Madrid. In Spanien reiht sich ein trockenes Jahr an das nächste, hinzu kam 2017 eine Rekordhitze. Trotzdem wird in der Landwirtschaft mehr bewässert.

Lange fährt Ricardo Ortega mit seinem Geländewagen durch eine Mondlandschaft. Auf einer Anhöhe bleibt er stehen. Vor einem Jahr sei hier noch die Anlegestelle für seinen Bootsverleih gewesen, sagt er. Jetzt ist dort nur ein rund zehn Meter tiefer Abhang. Der Stausee Entrepeñas, einst ein Paradies für Wassersportler, ist zum größten Teil ausgetrocknet. Er ist das Bild einer landesweiten Katastrophe: In Spanien reiht sich ein trockenes Jahr an das nächste.

Nicht einmal 80 Kubikhektometer Wasser sind im Stausee Entrepeñas noch gespeichert, das sind weniger als zehn Prozent der Kapazität, die vorgesehen war, als Diktator Francisco Franco ihn 1956 einweihte. Der Grund ist leicht ausgemacht: Es hat in Spanien kaum geregnet. Im sonst so grünen Norden des Landes waren die Niederschläge 2016/2017 rund 25 Prozent, im Landesdurchschnitt 15 Prozent niedriger als normal, wie die Meteorologen vom staatlichen Wetterdienst Aemet mitteilten.

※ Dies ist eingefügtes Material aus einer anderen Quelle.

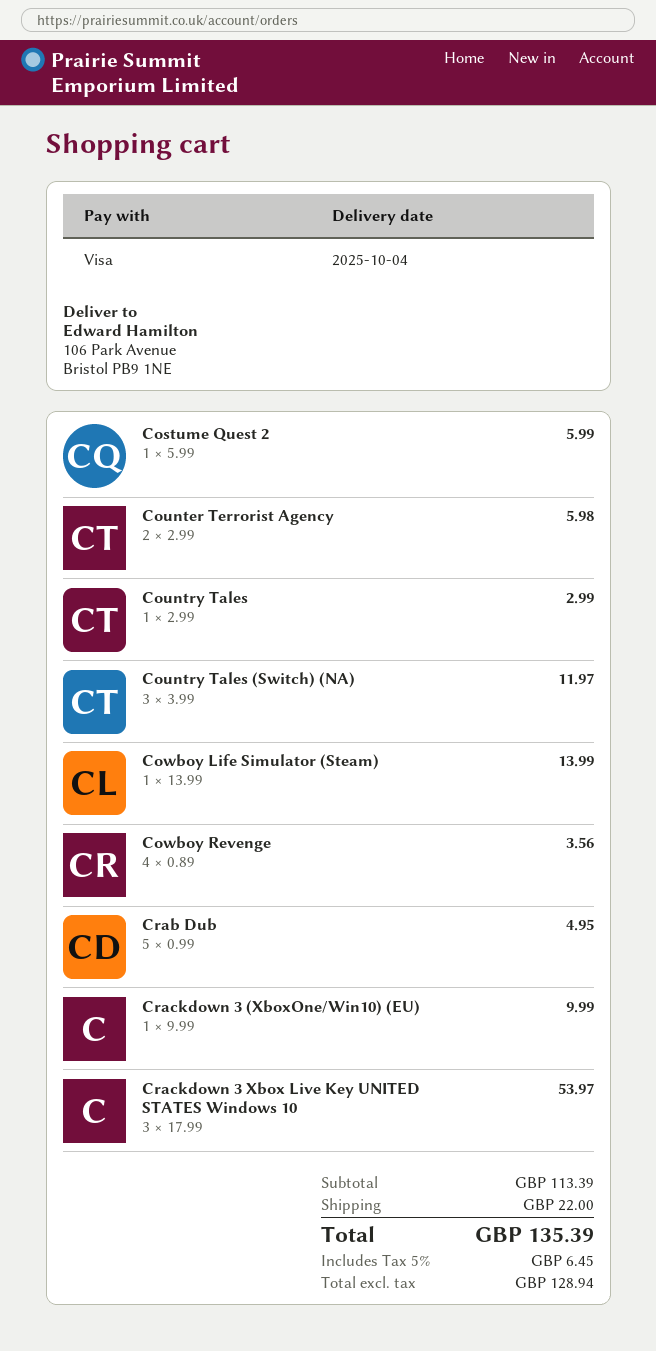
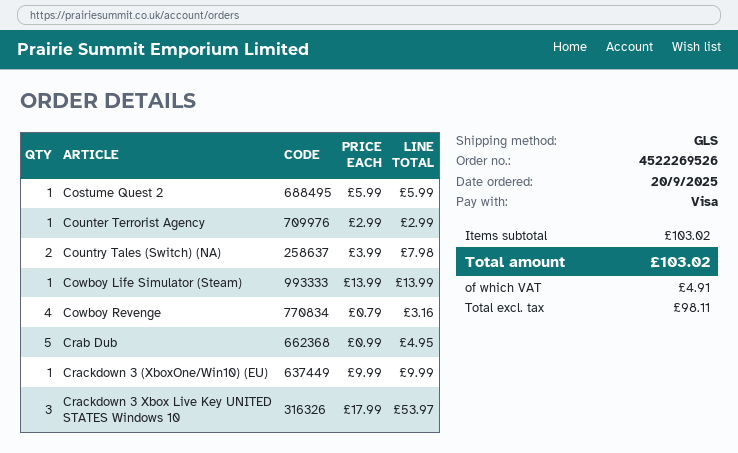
Counter Terrorist Agency: 2 x 2.99 = 5.98 -> 1 x 2.99 = 2.99
Country Tales: 1 x 2.99 = 2.99 -> none
Country Tales (Switch) (NA): 3 x 3.99 = 11.97 -> 2 x 3.99 = 7.98
Cowboy Revenge: 4 x 0.89 = 3.56 -> 4 x 0.79 = 3.16
subtotal: 113.39 -> 103.02
shipping: 22.00 -> none
net: 128.94 -> 98.11
tax: 6.45 -> 4.91
total: 135.39 -> 103.02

Das klingt nicht dramatisch, doch Meteorologen, Landwirte und Menschen wie Ortega, die vom Tourismus leben, sind alarmiert. Denn schon seit 2014 reihe sich ein trockenes Jahr an das andere, sagt die Meteorologin Mar Gómez vom Wetterportal eltiempo.es. Das mit dem 1. Oktober 2017 begonnene neue "hydrologische Jahr" habe wieder außergewöhnlich trocken begonnen. Zudem sei 2017 eines der heißesten Jahre seit Beginn der Aufzeichnungen gewesen, ergänzt ihr Kollege José Antonio Maldonado. Und es nimmt kein Ende: Am 21. Januar wurden in Valencia mehr als 26 Grad gemessen, Hitzerekord im Januar.

Wasserstand hat sich halbiert

Zwar regnet und schneite es zuletzt auch in Spanien außergewöhnlich stark. Doch daraus wollen die Wetterforscher noch keinen neuen Trend ableiten. Auch am Wasserstand der Stauseen haben die Niederschläge bislang kaum etwas geändert.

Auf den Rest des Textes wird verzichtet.